La presentazione del rinnovato Centro di aggregazione è avvenuta il 13 marzo 2005 con un incontro pubblico dal titolo:” Adolescenti e giovani, protagonisti della propria storia”.

Assecondando i bisogni emersi dai colloqui con i giovani adolescenti, si è inteso sostenerli nella  voglia  di protagonismo manifestata attraverso il “fare musica” ed in particolare “fare e coltivare musica rock”, con attività tarate sui loro bisogni, senza rinunciare peraltro alla funzione di supporto e di presenza degli adulti.

Il centro di aggregazione diventa in tal modo un luogo “sicuro” ed una efficace misura di prevenzione delle devianze che, come noto, si manifestano spesso come soluzione ai problemi di noia e insoddisfazione degli adolescenti.

Si è costituito pertanto allo scopo un nutrito gruppo di lavoro costituito da due psicologi, un assistente sociale, cinque operatori Comunali del servizio civile, quindici soci volontari dell’Associazione.

All’interno dell’Associazione sono state individuate  le risorse umane che hanno consentito il recupero del centro con interventi tesi alla messa in sicurezza dell’impianto elettrico, all’insonorizzazione acustica della sala prove, al miglioramento della sicurezza fisica con l’introduzione di una grata metallica a protezione della sala prove ed, infine, all’acquisto degli strumenti musicali da mettere a disposizione dei giovani.

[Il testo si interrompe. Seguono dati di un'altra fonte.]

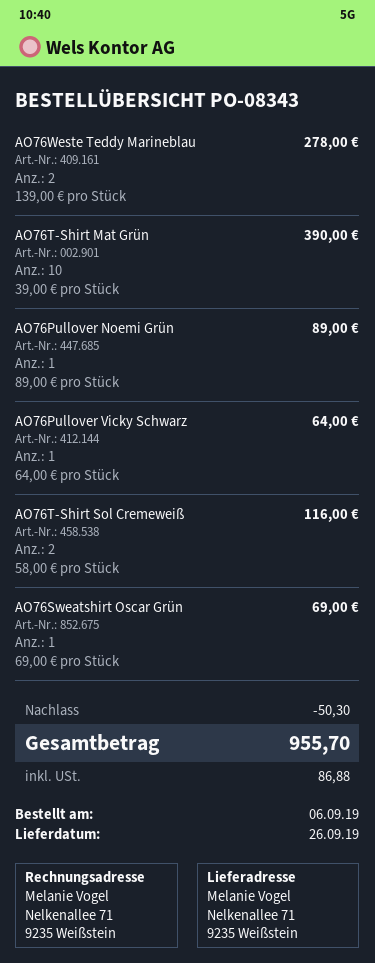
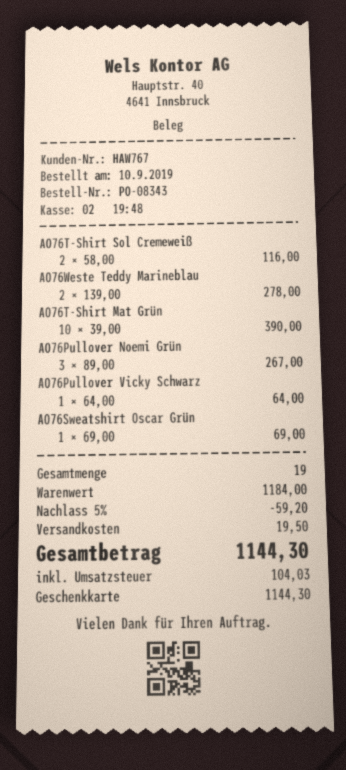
order date: 2019-09-06 -> 2019-09-10
AO76Pullover Noemi Grün: 1 x 89.00 = 89.00 -> 3 x 89.00 = 267.00
discount: 50.30 -> 59.20
shipping: none -> 19.50
tax: 86.88 -> 104.03
total: 955.70 -> 1144.30

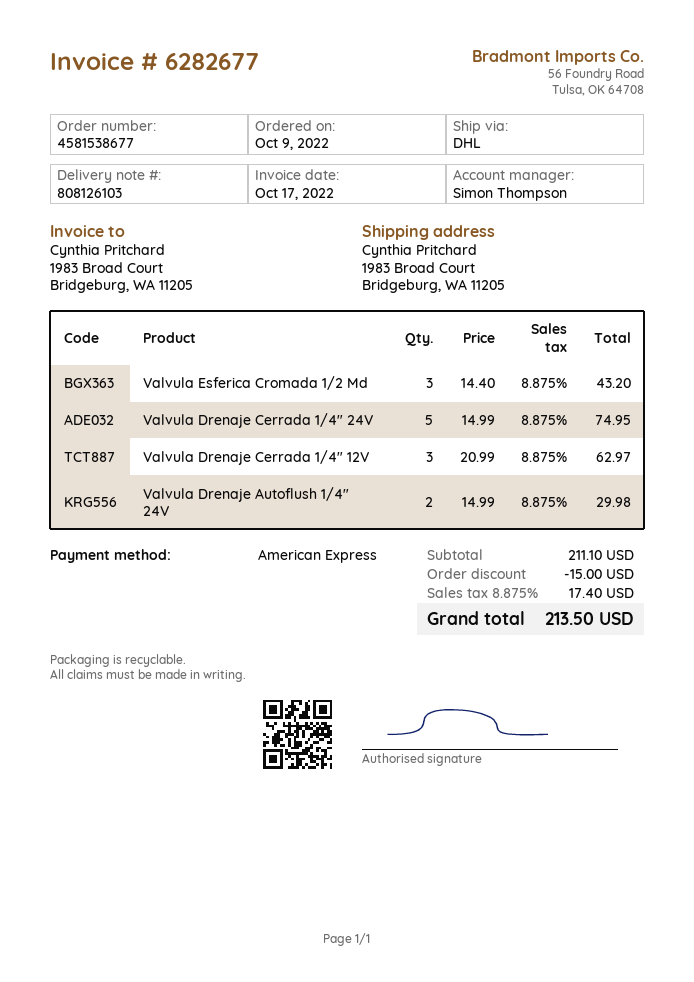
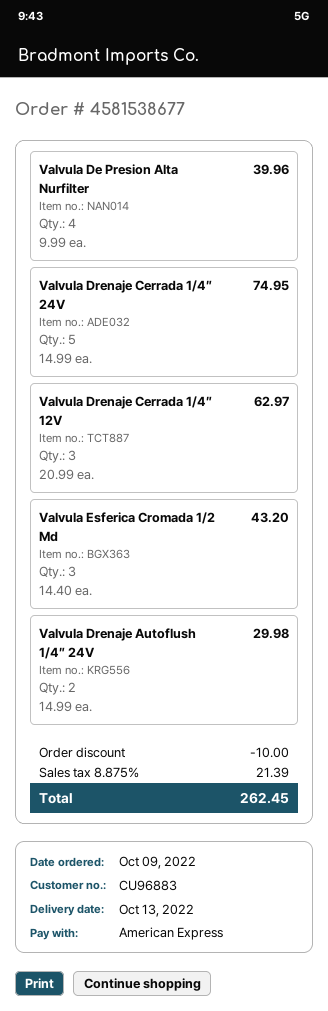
Valvula De Presion Alta Nurfilter: none -> 4 x 9.99 = 39.96
discount: 15.00 -> 10.00
tax: 8.875% = 17.40 -> 8.875% = 21.39
total: 213.50 -> 262.45

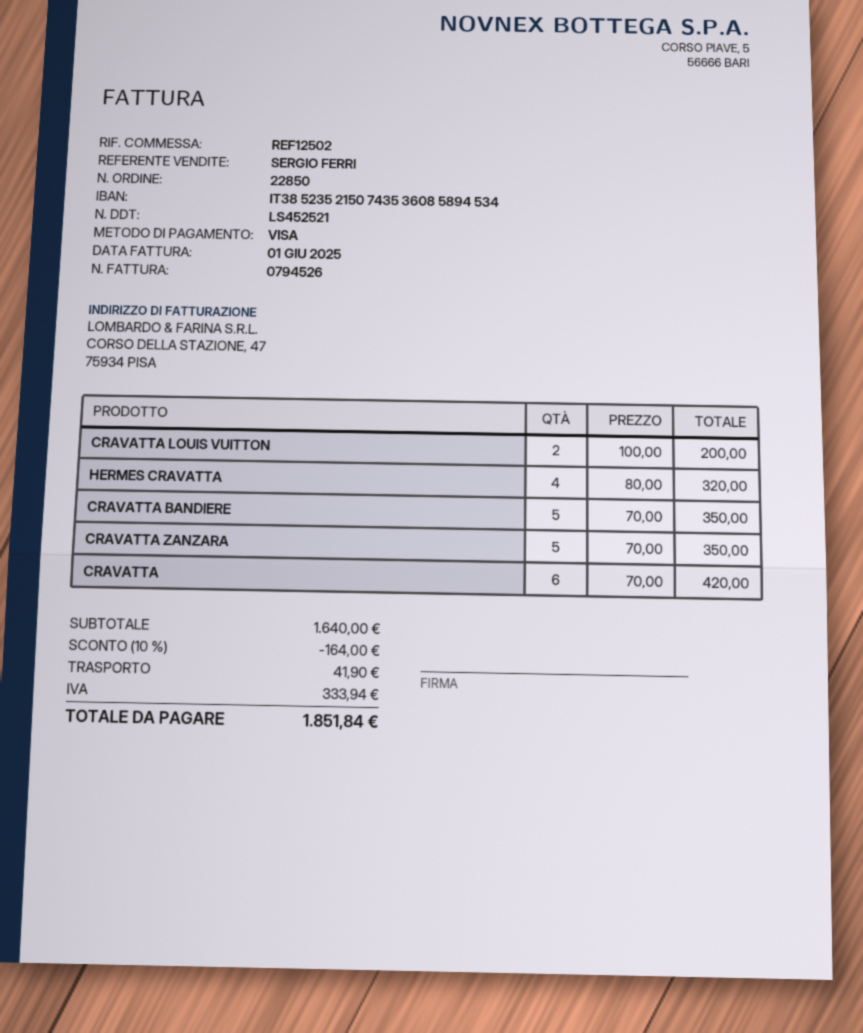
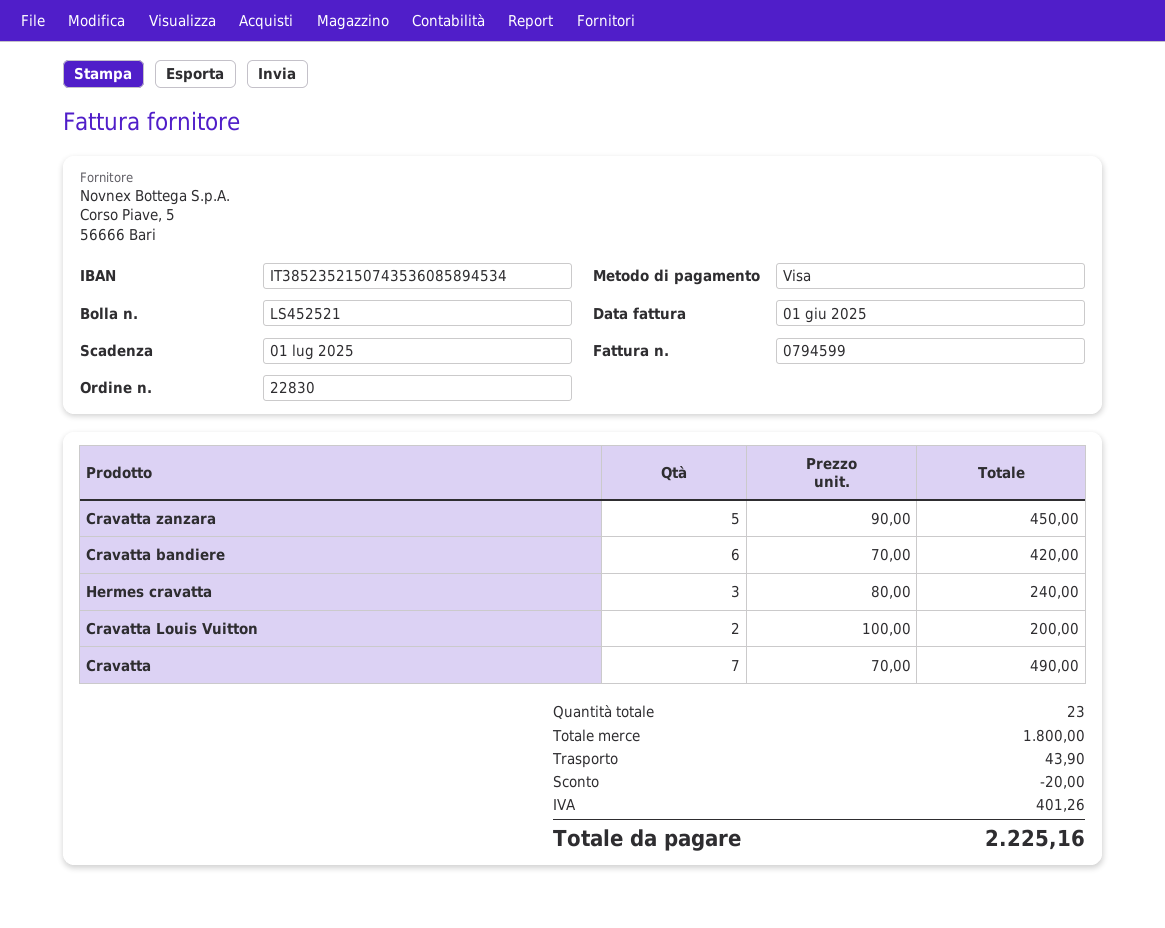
order number: 22850 -> 22830
invoice number: 0794526 -> 0794599
HERMES CRAVATTA: 4 x 80.00 = 320.00 -> 3 x 80.00 = 240.00
CRAVATTA BANDIERE: 5 x 70.00 = 350.00 -> 6 x 70.00 = 420.00
CRAVATTA ZANZARA: 5 x 70.00 = 350.00 -> 5 x 90.00 = 450.00
CRAVATTA: 6 x 70.00 = 420.00 -> 7 x 70.00 = 490.00
subtotal: 1640.00 -> 1800.00
discount: 164.00 -> 20.00
shipping: 41.90 -> 43.90
tax: 333.94 -> 401.26
total: 1851.84 -> 2225.16

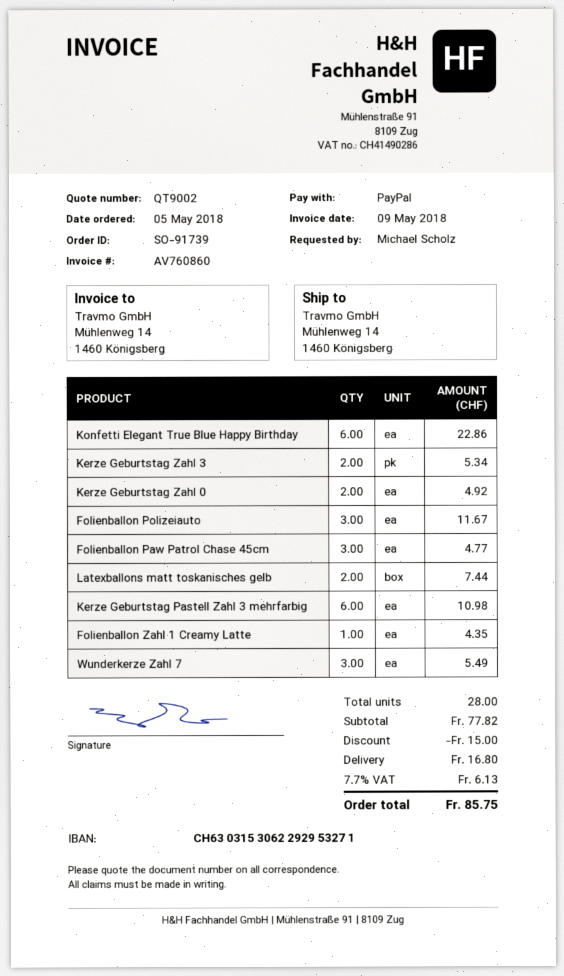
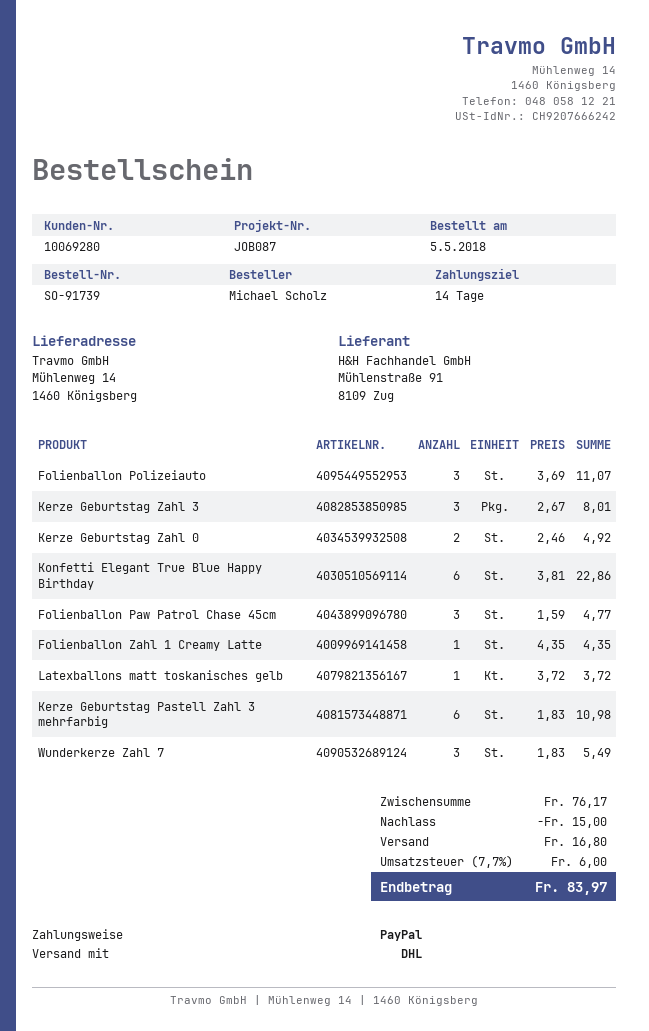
Kerze Geburtstag Zahl 3: 2 for 5.34 -> 3 for 8.01
Folienballon Polizeiauto: 3 for 11.67 -> 3 for 11.07
Latexballons matt toskanisches gelb: 2 for 7.44 -> 1 for 3.72
subtotal: 77.82 -> 76.17
tax: 7.7% = 6.13 -> 7.7% = 6.00
total: 85.75 -> 83.97

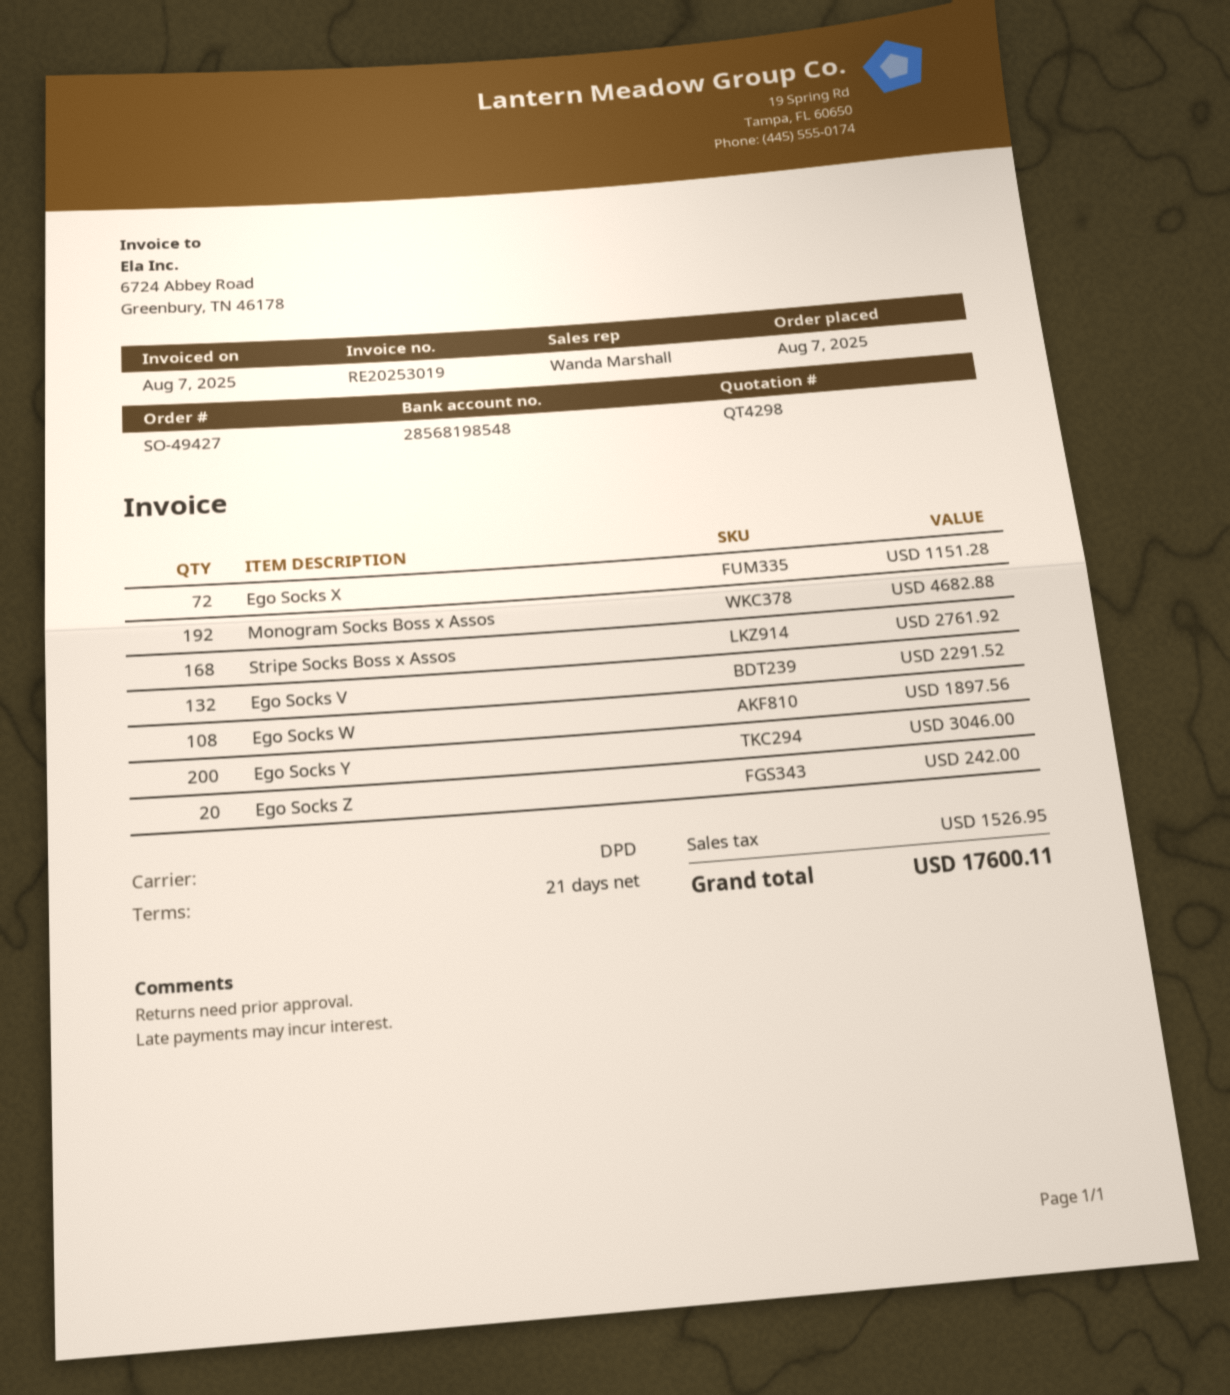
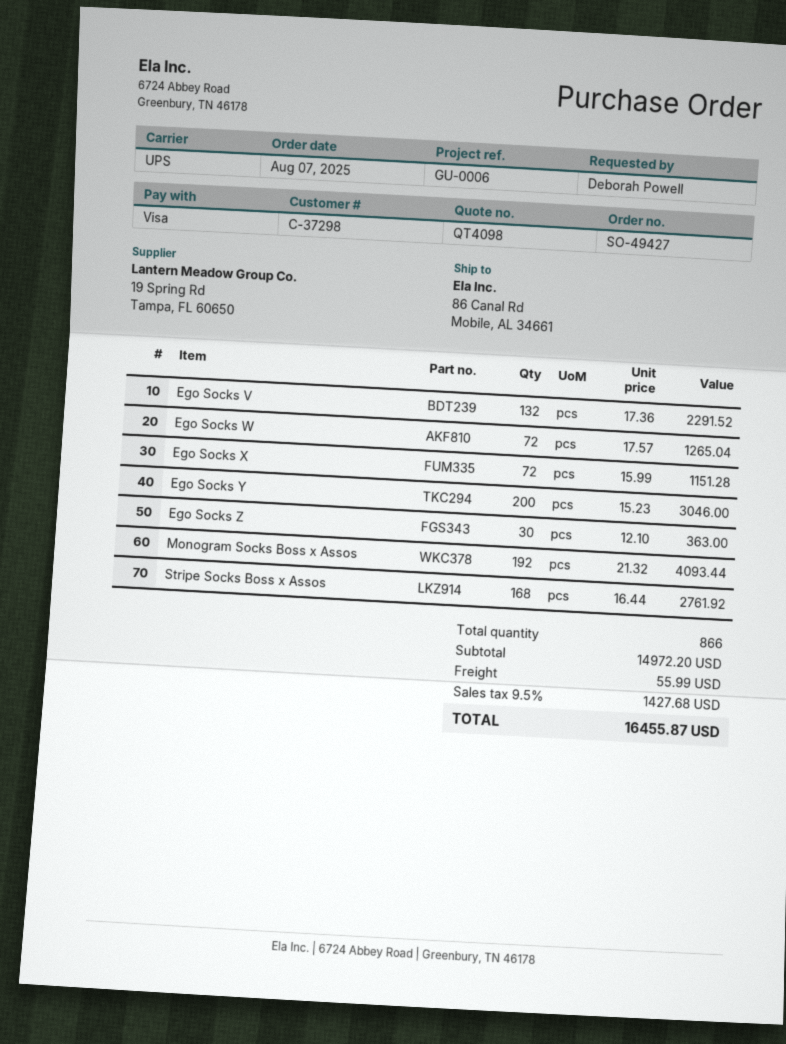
quote number: QT4298 -> QT4098
shipping method: DPD -> UPS
Monogram Socks Boss x Assos: 192 for 4682.88 -> 192 for 4093.44
Ego Socks W: 108 for 1897.56 -> 72 for 1265.04
Ego Socks Z: 20 for 242.00 -> 30 for 363.00
shipping: none -> 55.99
tax: 1526.95 -> 1427.68
total: 17600.11 -> 16455.87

Al termine degli interventi sui locali, si è provveduto ad un’adeguata informazione sulle finalità ed utilizzo del Centro mediante una comunicazione domiciliare a tutti i giovani di Melissano rientranti nella fascia di età compresa tra 14 e 18 anni.

La predisposizione di un regolamento per l’utilizzo del Centro è stato infine l’ultimo atto prima dell’avvio delle attività.

Il Centro è stato aperto nel periodo da marzo a luglio 2005 per cinque giorni alla settimana.

La presenza delle figure sopra riportate, oltre che per la necessaria sorveglianza sui giovani e sulle strutture utilizzate, ha consentito di stabilire un contatto diretto con i fruitori del Centro allo scopo di verificare l’efficacia dell’intervento in essere al fine di attivare eventuali  aggiustamenti in itinere.

Il Centro ha consentito ai giovani di  avere a disposizione un luogo ove poter suonare, provare la “break dance”, giocare al tennis da tavolo ma soprattutto, di socializzare.

Intorno agli  adolescenti fruitori del Centro si è creato anche, con un positivo “effetto imitazione” un  gruppo di ragazzi pre-adolescenti che hanno condiviso con i “più grandi” alcuni momenti di aggregazione.

 L’esperienza e stata interrotta a causa di diversa destinazione da parte dell’Amministrazione Comunale dei locali nei quali aveva sede il Centro di aggregazione.

La conclusione del percorso

Dopo aver intercettato tutti coloro – adulti/educatori – che hanno aderito e fatto parte del Percorso, nell’annualità finale sono stati avviati alcuni  incontri di riflessione finalizzati a richiamare i contenuti emersi nel biennio precedente e a suddividere i  partecipanti in gruppi di lavoro per la predisposizione del materiale da pubblicizzare sul territorio.

Con l’utilizzo della metodica del “brainstorming”  i partecipanti hanno lavorato intavolando discussioni in piccoli gruppi  allo scopo di cercare i contenuti da lanciare come messaggi finali  alle famiglie Melissanesi.

Dai gruppi di lavoro sono emerse infine  alcune riflessioni  che vengono riportate nel  presente opuscolo che speriamo riesca a farvi partecipare agevolmente l’intera esperienza.